======== INFORMATION SUPPLIED ========
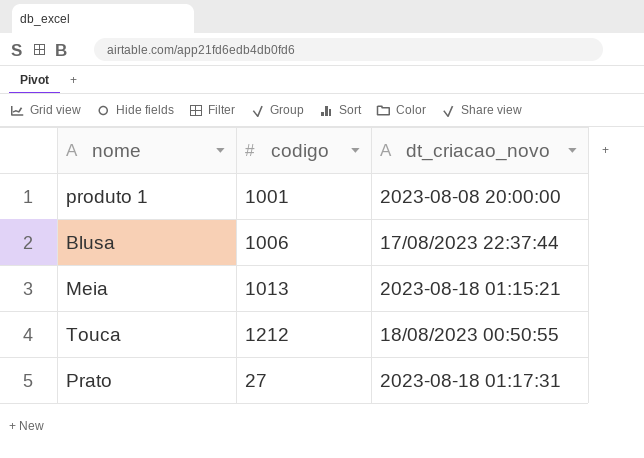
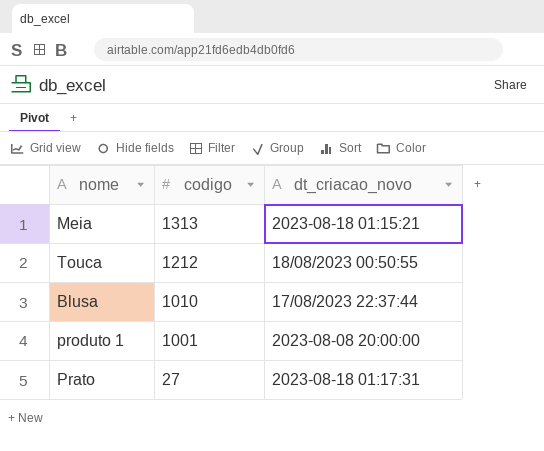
row order: none -> codigo descending
Meia | codigo: 1013 -> 1313
Blusa | codigo: 1006 -> 1010

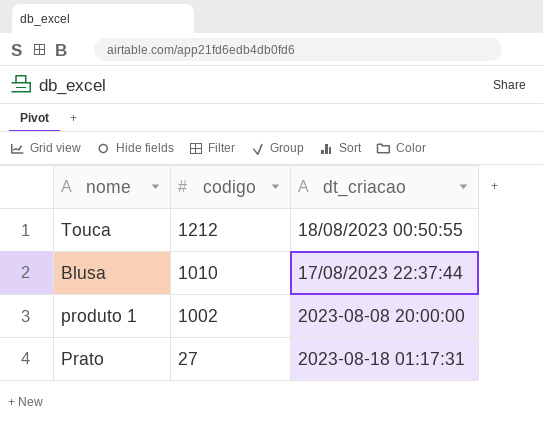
column name: dt_criacao_novo -> dt_criacao
row Meia: 1313 | 2023-08-18 01:15:21 -> none
produto 1 | codigo: 1001 -> 1002

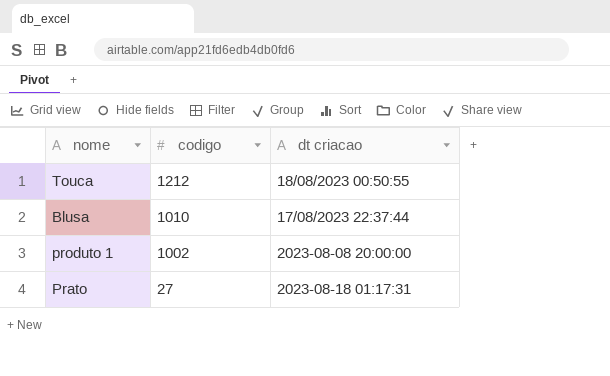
column name: dt_criacao -> dt criacao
========
**PROBLEM DETAILS:** Restate, word for word, each line from the line containing "column name: dt_criacao_novo -> dt_criacao" through the end of the entries above; the pictures are not part of the copy.

**EXERCISE ANSWER:**
column name: dt_criacao_novo -> dt_criacao
row Meia: 1313 | 2023-08-18 01:15:21 -> none
produto 1 | codigo: 1001 -> 1002

column name: dt_criacao -> dt criacao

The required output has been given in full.